A lot of insights can be gained from analysis of chat data between two or more people. This jupyter notebook helps answer questions like:

  • How many messages have been written per author and how long are they?
  • Which emojis are used how often per author and who uses emojis more frequently in general?
  • Who tends to write back faster?
  • Who tends to initiate contact more on a new day and after a period of silence?
  • What are the most frequently used words (word cloud)?

You can use this notebook to analyze your own WhatsApp chat data, which you can export from WhatsApp. You may need to change a few parameters at the beginning of the notebook, such as import file name and date format.

Here's an example (authors are anonymized):

Message statistics

Person 2 has written about twice as many messages:

However, person 1 tends to write longer messages:

Some people break up their text into more messages than others. In order to determine who writes more it's better to look at total characters typed per author. Still, person 2 comes out on top:

Activity

On average, messages were exchanged only on every 5th day, which is not that much:

There were time periods with a lot of contact, but also weeks or months without any messages:

Emojis

Let's have a look at who uses more emojis. The metric "emojis per character typed" is obtained by dividing the number of emojis used by the total number of characters typed. Since some people repeat the same emoji for emphasis (😂😂😂😂😂), emoji frequency is calculated both for unique emojis (filtering out emoji repetitions) and for total emojis per message. Looks like person 1 is a more prolific emoji user:

These are the emojis used by the authors. Even though person 1 uses emojis more frequently, person 2 seems to have a broader emoji vocabulary:

Reaction times

Now let's look at who tends to respond faster. This analysis only considers response times below 60 minutes. This could be an indicator of how much people are "glued" to their smartphones. In this example, reaction times are pretty equal. Both authors usually respond within 10 minutes:

Contact initiation

Maybe the most interesting part is to look at who initiates contact more. This may be an indicator for how invested people are in their relationships or friendships. If it's always the same person initiating contact, there might be an imbalance. Of course, there are other factors to consider, human relationships are very complex after all.

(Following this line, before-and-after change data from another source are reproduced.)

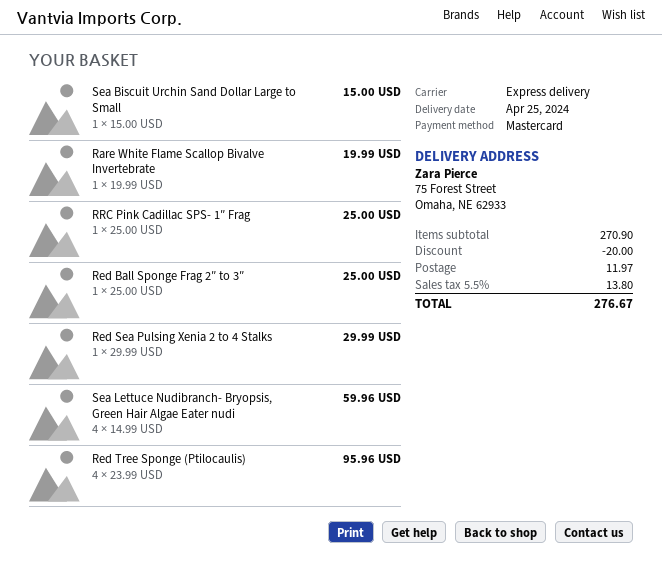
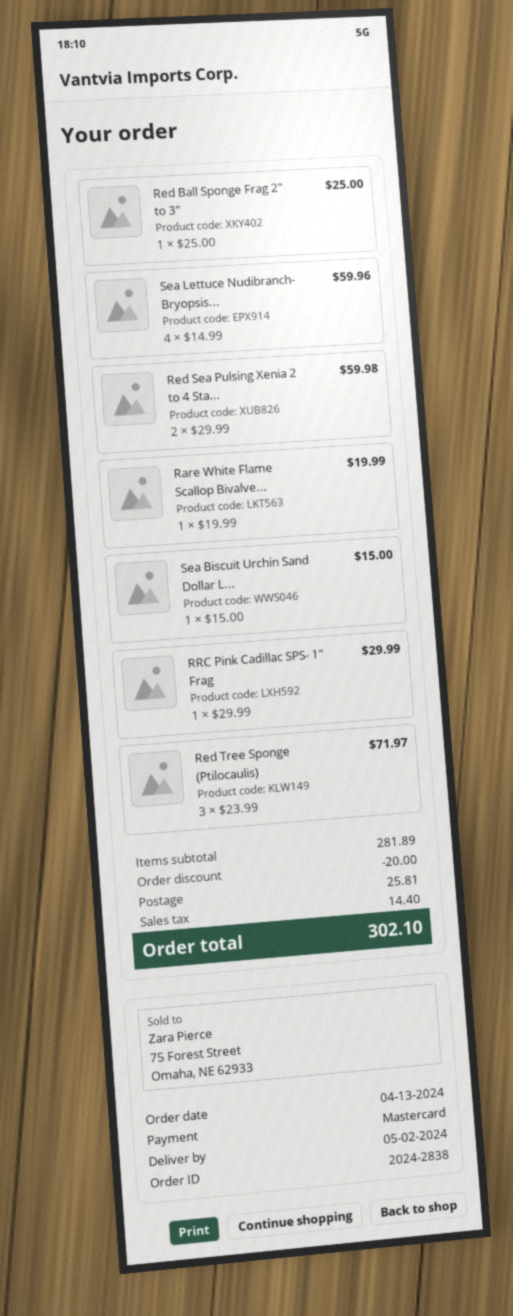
delivery date: 2024-04-25 -> 2024-05-02
RRC Pink Cadillac SPS- 1″ Frag: 1 x 25.00 = 25.00 -> 1 x 29.99 = 29.99
Red Sea Pulsing Xenia 2 to 4 Stalks: 1 x 29.99 = 29.99 -> 2 x 29.99 = 59.98
Red Tree Sponge (Ptilocaulis): 4 x 23.99 = 95.96 -> 3 x 23.99 = 71.97
subtotal: 270.90 -> 281.89
shipping: 11.97 -> 25.81
tax: 13.80 -> 14.40
total: 276.67 -> 302.10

It looks like person 1 tends to initiate contact first on a new day, although the difference is not that big:

However, when looking at first contact after a break of at least 48 hours, the difference is much more apparent. Person 1 clearly seems more interested in keeping in touch than person 2:

Word cloud

Word clouds are a fun way to look at which words are used most frequently. They only provide limited insight though. After filtering out some very common words (stop words like "and", "so", etc), we get a word cloud like this:

About

Analysis of a WhatsApp chat of two or more people.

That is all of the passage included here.